## What is required
In the answer, each entry below appears exactly as given, and no picture appears at all.

#### Source material ####

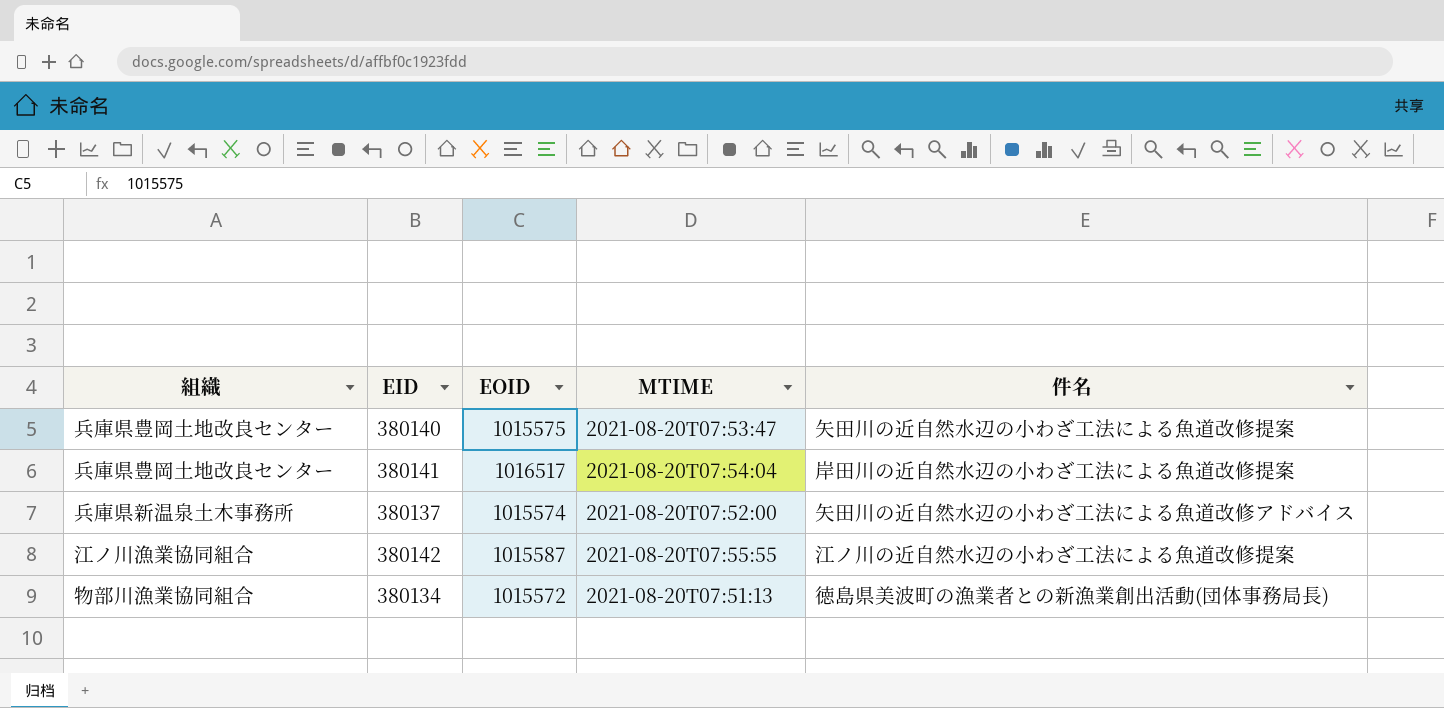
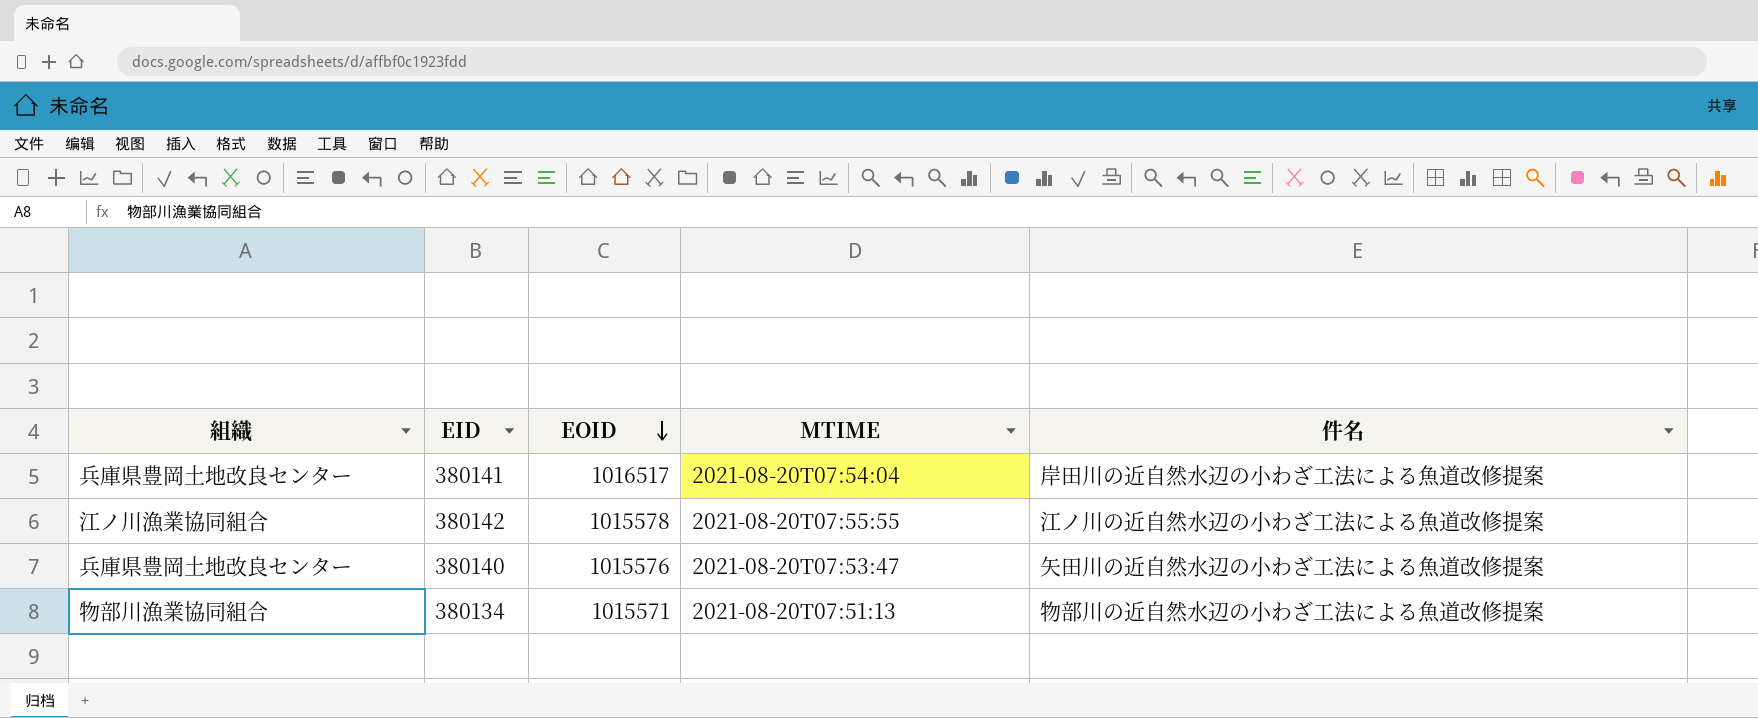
row order: none -> EOID descending
row 380137: 兵庫県新温泉土木事務所 | 1015574 | 2021-08-20T07:52:00 | 矢田川の近自然水辺の小わざ工法による魚道改修アドバイス -> none
380142 | EOID: 1015587 -> 1015578
380140 | EOID: 1015575 -> 1015576
380134 | EOID: 1015572 -> 1015571
380134 | 件名: 徳島県美波町の漁業者との新漁業創出活動(団体事務局長) -> 物部川の近自然水辺の小わざ工法による魚道改修提案

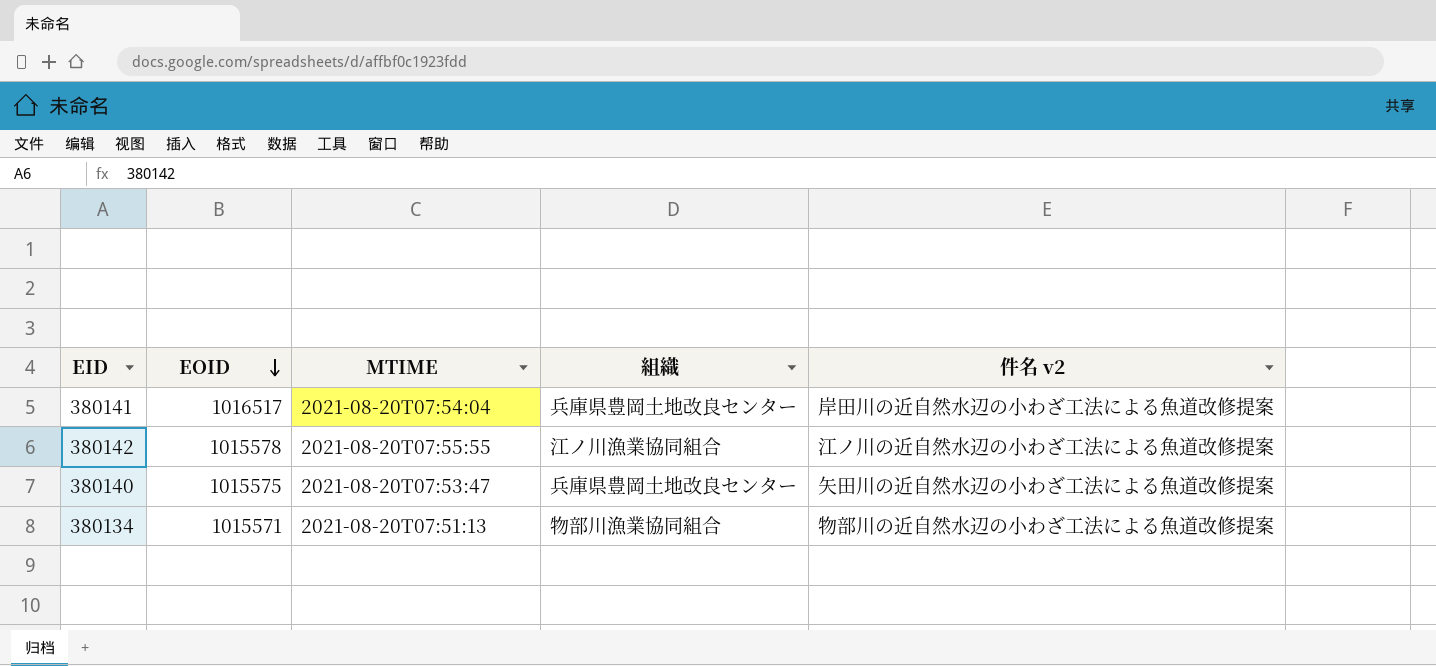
column 組織 | position: 1 -> 4
column name: 件名 -> 件名 v2
380140 | EOID: 1015576 -> 1015575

####

## Task output
row order: none -> EOID descending
row 380137: 兵庫県新温泉土木事務所 | 1015574 | 2021-08-20T07:52:00 | 矢田川の近自然水辺の小わざ工法による魚道改修アドバイス -> none
380142 | EOID: 1015587 -> 1015578
380140 | EOID: 1015575 -> 1015576
380134 | EOID: 1015572 -> 1015571
380134 | 件名: 徳島県美波町の漁業者との新漁業創出活動(団体事務局長) -> 物部川の近自然水辺の小わざ工法による魚道改修提案

column 組織 | position: 1 -> 4
column name: 件名 -> 件名 v2
380140 | EOID: 1015576 -> 1015575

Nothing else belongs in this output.